The problem:
Copy exactly the lines of the records below, starting at the line that contains "width: 85px ->" and continuing through the last line, both included; omit any pictures.

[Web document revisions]
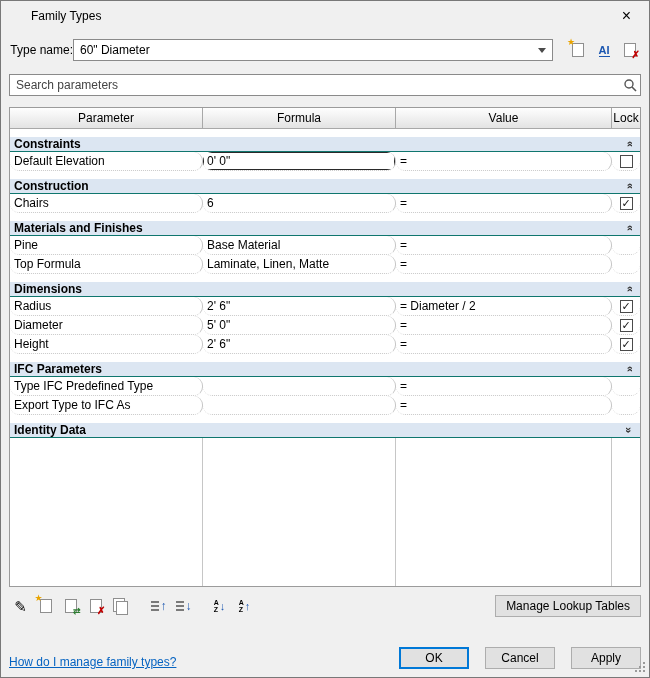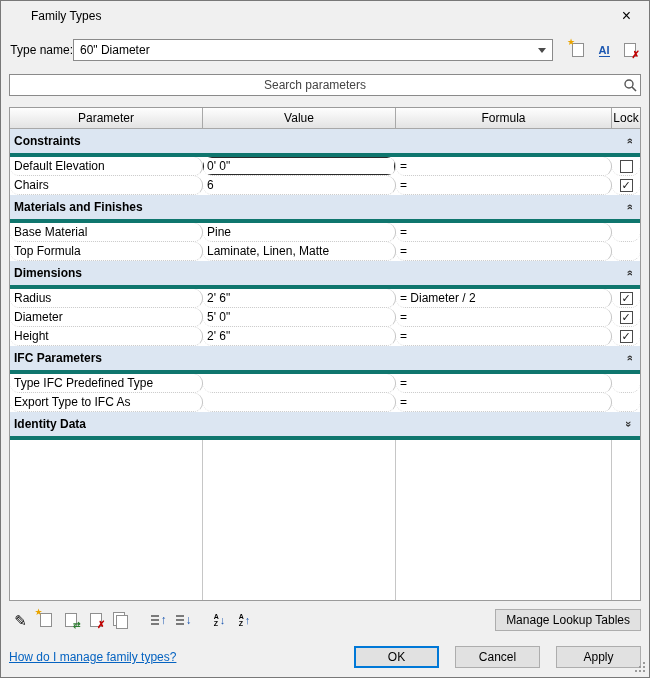"Search parameters" .search-input { padding: 0 14px -> 0 6px; text-align: center -> none }
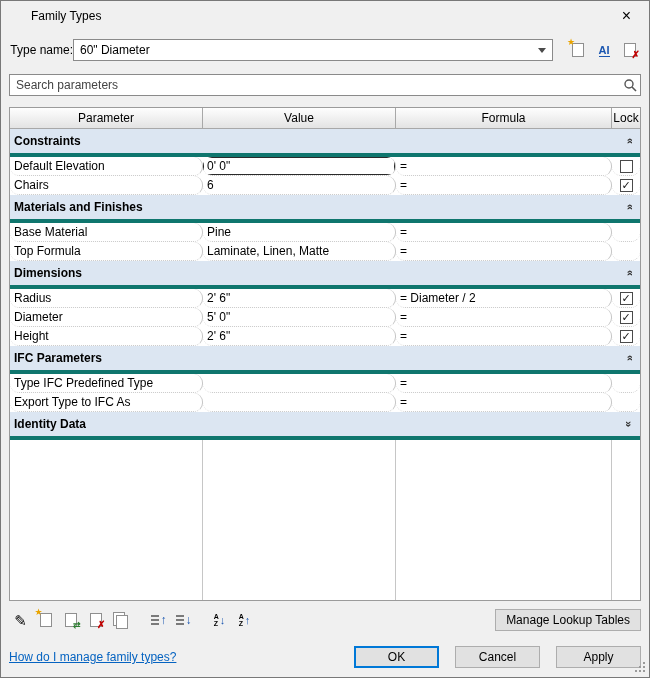"Value" div.th { order: before "Formula" -> after "Formula" }
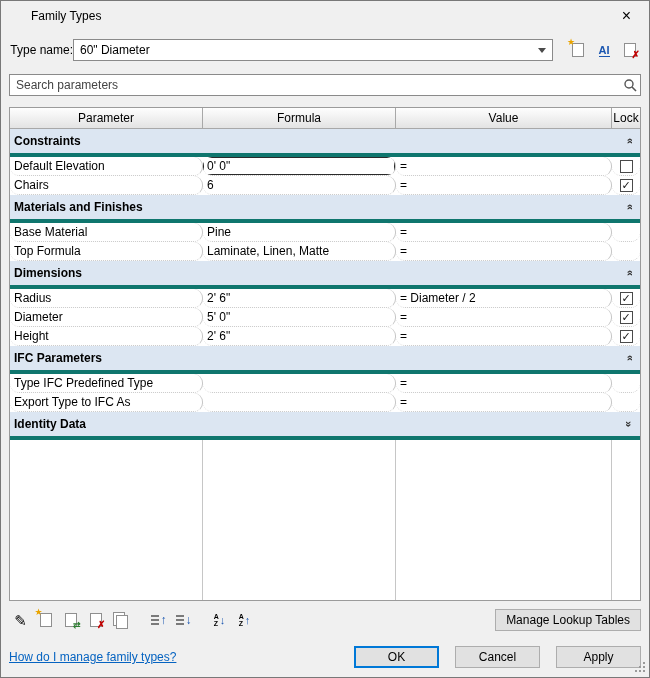"Constraints" .section-row { border-bottom: 4px solid #0f766e -> 1px solid #0f766e; height: 28px -> 15px; margin-top: none -> 8px }
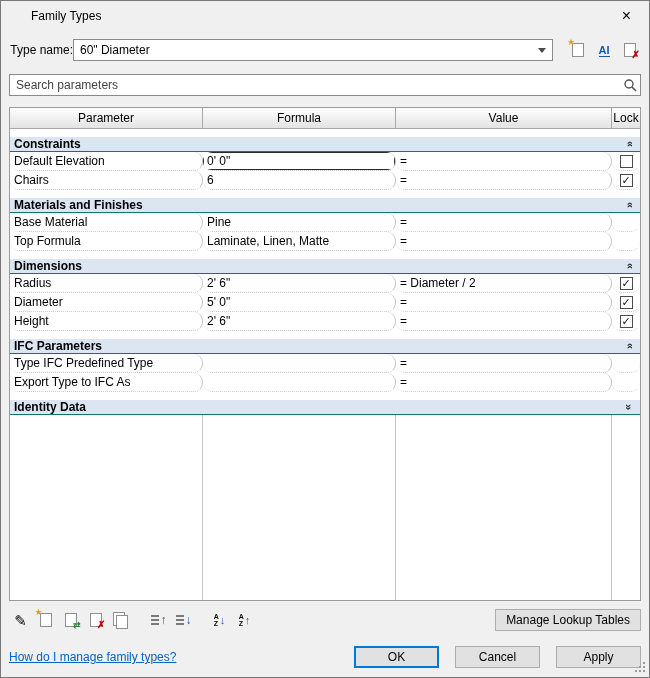"Construction" div.section-row { html: none -> <div> <div>Construction</div> <div>»</div> </div> }
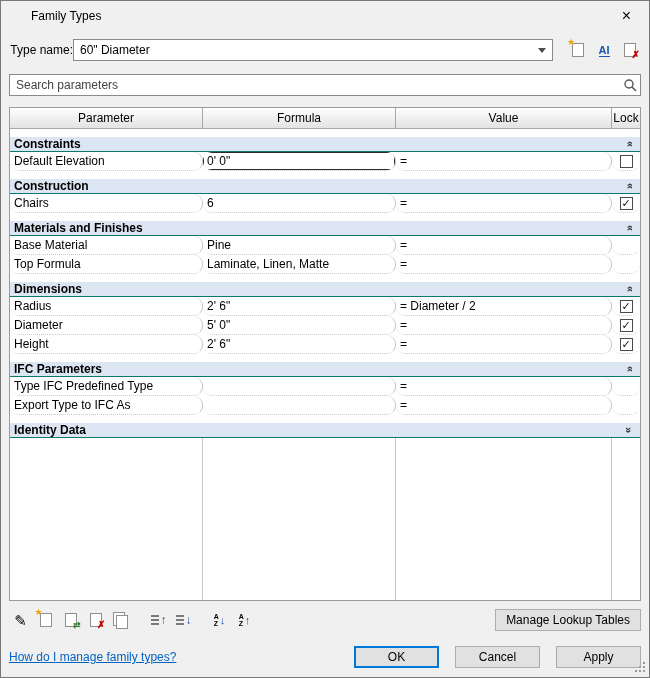"Base Material" div.cell { order: before "Pine" -> after "Pine" }
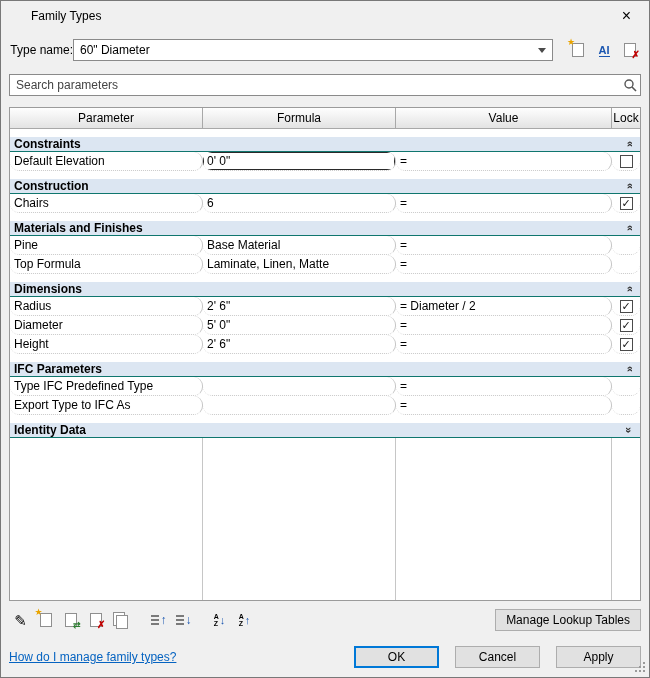"How do I manage family" .bottom-bar { align-items: center -> flex-end; margin-top: 12px -> 26px }
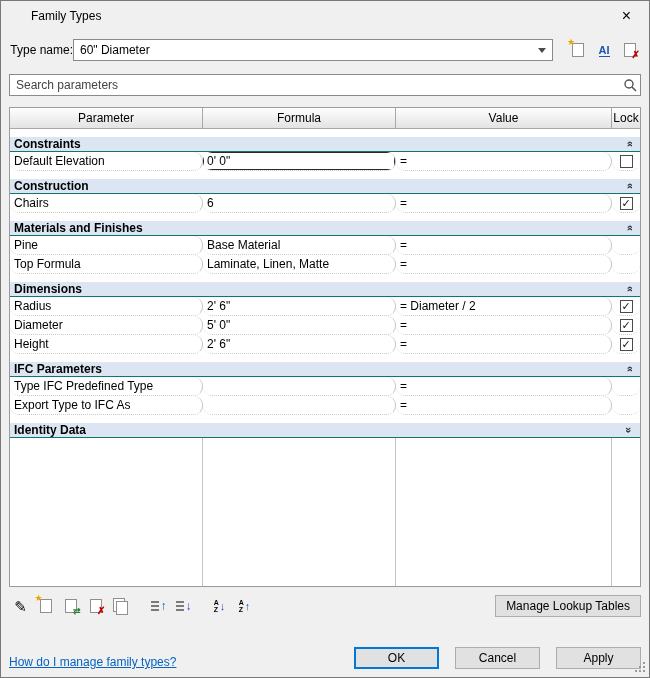"OK" .btn { width: 85px -> 70px }
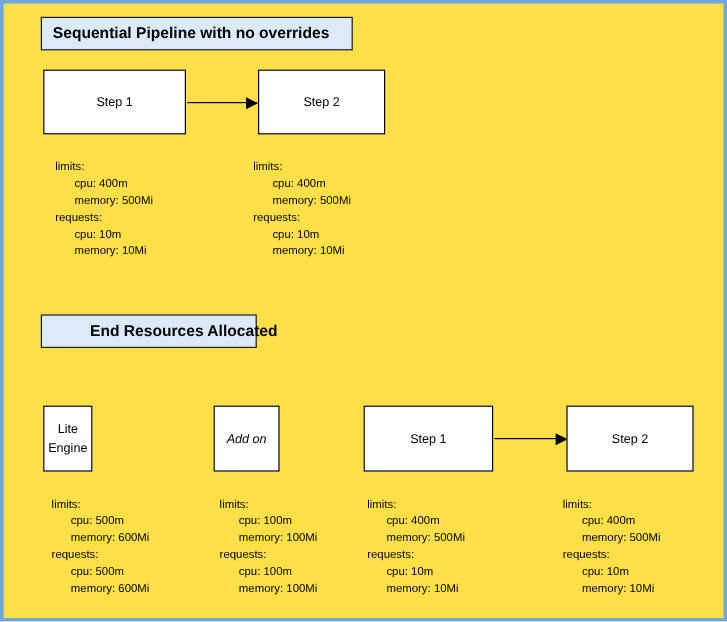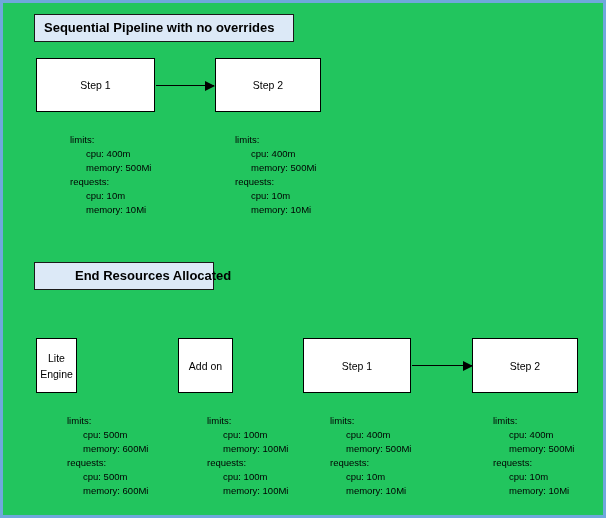"Sequential Pipeline with no overrides" #canvas { background: #22c55e -> #fde047 }
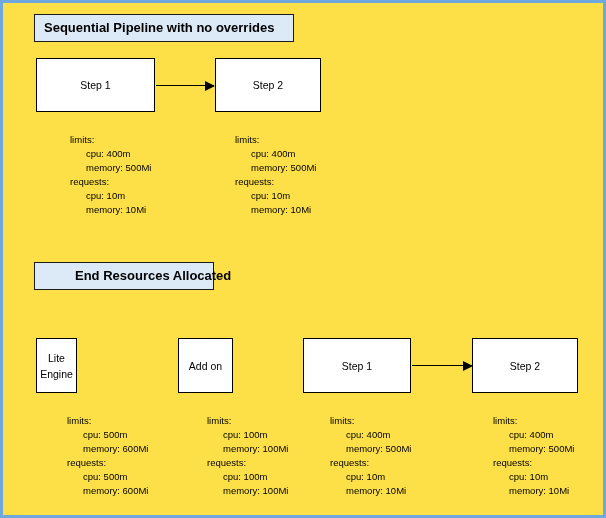"limits:" .res { margin-left: 24px -> none }
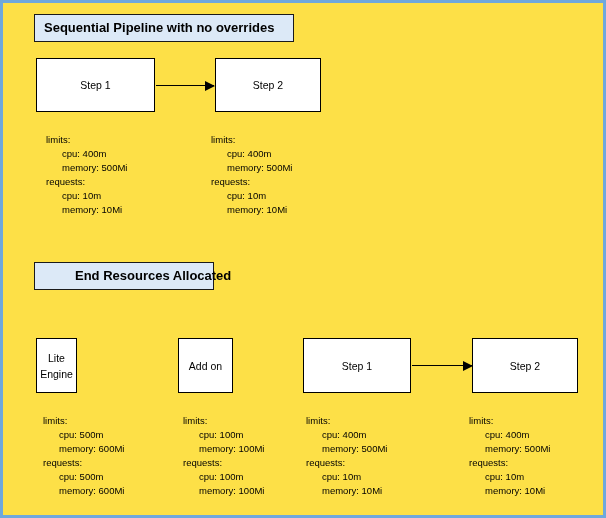"Add on" div.node { font-style: none -> italic }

The answer:
"OK" .btn { width: 85px -> 70px }
"Sequential Pipeline with no overrides" #canvas { background: #22c55e -> #fde047 }
"limits:" .res { margin-left: 24px -> none }
"Add on" div.node { font-style: none -> italic }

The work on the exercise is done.